▼

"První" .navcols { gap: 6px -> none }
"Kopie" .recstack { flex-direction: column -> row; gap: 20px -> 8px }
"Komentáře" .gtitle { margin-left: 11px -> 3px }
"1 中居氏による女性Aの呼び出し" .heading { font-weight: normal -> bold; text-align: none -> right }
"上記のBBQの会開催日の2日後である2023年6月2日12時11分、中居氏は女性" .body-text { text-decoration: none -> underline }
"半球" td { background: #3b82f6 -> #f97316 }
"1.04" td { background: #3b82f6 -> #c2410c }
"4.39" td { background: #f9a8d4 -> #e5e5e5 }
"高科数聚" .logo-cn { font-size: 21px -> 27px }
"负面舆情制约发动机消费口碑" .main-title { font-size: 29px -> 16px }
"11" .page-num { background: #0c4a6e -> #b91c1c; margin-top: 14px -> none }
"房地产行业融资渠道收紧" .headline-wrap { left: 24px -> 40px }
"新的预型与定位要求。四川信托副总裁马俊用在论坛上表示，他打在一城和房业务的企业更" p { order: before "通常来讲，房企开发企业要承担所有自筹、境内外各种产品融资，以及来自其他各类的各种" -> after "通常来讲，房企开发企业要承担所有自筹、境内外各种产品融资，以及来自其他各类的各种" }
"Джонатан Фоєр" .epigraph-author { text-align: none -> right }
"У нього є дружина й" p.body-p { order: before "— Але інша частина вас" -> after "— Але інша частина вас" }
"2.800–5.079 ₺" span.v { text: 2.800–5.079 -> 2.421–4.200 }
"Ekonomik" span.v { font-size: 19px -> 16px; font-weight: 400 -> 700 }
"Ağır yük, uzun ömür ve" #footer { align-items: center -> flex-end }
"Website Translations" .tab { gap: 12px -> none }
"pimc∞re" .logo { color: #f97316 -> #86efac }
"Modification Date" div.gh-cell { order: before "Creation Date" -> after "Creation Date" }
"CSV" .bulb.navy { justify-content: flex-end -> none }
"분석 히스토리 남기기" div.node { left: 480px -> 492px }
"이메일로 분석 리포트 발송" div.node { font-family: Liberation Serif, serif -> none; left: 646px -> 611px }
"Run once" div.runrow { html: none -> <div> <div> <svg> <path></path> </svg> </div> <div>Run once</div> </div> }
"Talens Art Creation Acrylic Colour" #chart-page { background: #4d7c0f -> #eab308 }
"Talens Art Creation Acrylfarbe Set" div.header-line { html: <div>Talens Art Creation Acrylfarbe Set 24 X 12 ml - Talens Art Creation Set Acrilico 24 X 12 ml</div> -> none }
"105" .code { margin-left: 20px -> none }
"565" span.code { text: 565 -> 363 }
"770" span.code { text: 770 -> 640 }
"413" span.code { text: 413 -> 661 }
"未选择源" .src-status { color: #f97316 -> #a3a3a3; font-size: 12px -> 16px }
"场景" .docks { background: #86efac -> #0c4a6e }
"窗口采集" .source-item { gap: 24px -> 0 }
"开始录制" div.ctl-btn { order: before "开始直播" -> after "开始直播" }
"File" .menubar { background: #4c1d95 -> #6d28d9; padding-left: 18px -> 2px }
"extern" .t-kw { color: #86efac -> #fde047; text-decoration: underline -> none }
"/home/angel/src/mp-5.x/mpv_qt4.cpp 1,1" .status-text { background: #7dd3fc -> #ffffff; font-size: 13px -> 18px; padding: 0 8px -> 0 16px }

▲

### Exercise description
Isolate the lines above that contain the word "after" and copy them.

### Exercise output
"新的预型与定位要求。四川信托副总裁马俊用在论坛上表示，他打在一城和房业务的企业更" p { order: before "通常来讲，房企开发企业要承担所有自筹、境内外各种产品融资，以及来自其他各类的各种" -> after "通常来讲，房企开发企业要承担所有自筹、境内外各种产品融资，以及来自其他各类的各种" }
"У нього є дружина й" p.body-p { order: before "— Але інша частина вас" -> after "— Але інша частина вас" }
"Modification Date" div.gh-cell { order: before "Creation Date" -> after "Creation Date" }
"开始录制" div.ctl-btn { order: before "开始直播" -> after "开始直播" }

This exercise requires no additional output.